December 14, 2006

Glam Media Gets $18.5 Million And A CNET Chairman

Andrew Meyer

50 comments »

glammedia_logo.jpgGlam Media, a fashion and lifestyle Web site, has a trifecta of news today. It has received $18 million in Series C funding, CNET chairman Jarl Mohn is joining the company as an investor and strategic adviser, and there is a new partnership with Hearst Magazines to bring articles from their popular magazines, starting with Marie Claire, to Glam.com.

The funding was led by Duff Ackerman & Goodrich Ventures (DAG), with participation from existing investors Accel Partners, Draper Fisher Jurvetson, WaldenVC, and Information Capital.
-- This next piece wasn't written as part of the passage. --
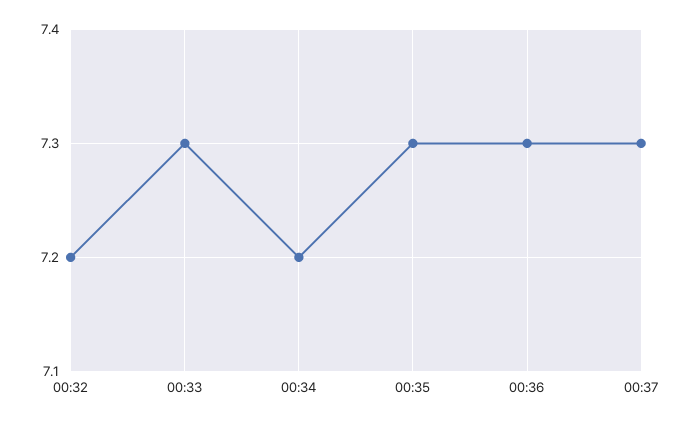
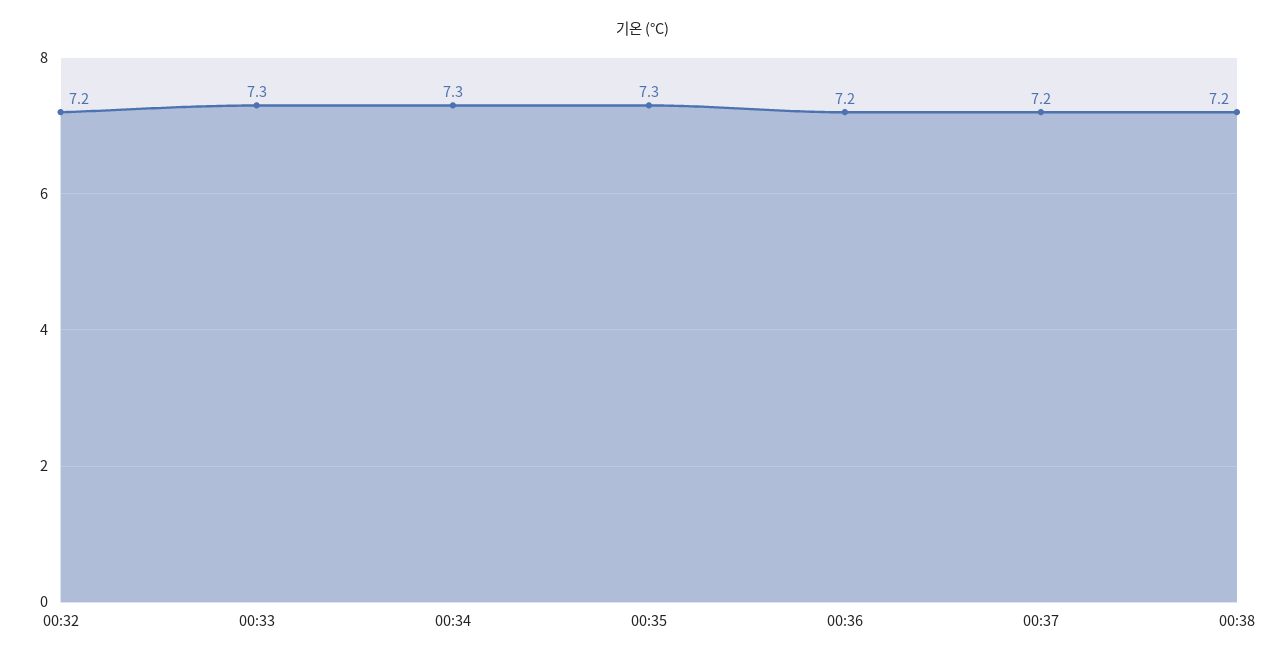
00:34: 7.2 -> 7.3
00:36: 7.3 -> 7.2
00:37: 7.3 -> 7.2
00:38: none -> 7.2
The money will be used to accelerate the growth of the network on the Web and expand the sales and editorial teams.

The Hearst/Marie Claire deal is a major move on the part of the fashion magazine industry. Typically high-fashion magazines horde their editorial content for their print versions. Magazine Web sites are a hodgepodge of advertising and blurbs. Bringing real magazine content to the online network is a smart move that is a long time coming. Glam Media reaches over 7 million global unique visitors per month and is a top 10 women’s property, according to comScore Media Metrix October 2006 reports. So why has it taken so long?

“From a business perspective, print magazines are an incredible place. Whereas all other offline mediums have been declining, print magazines have not been declining,” said Samir Arora, chairman and founder of Glam Media. “They’ve been steady at about 17 percent of advertising over the last five years and most of their focus is on print, as opposed to online.”

Arora pointed out that online advertising has not been geared towards women in the same way that offline magazine traditionally is.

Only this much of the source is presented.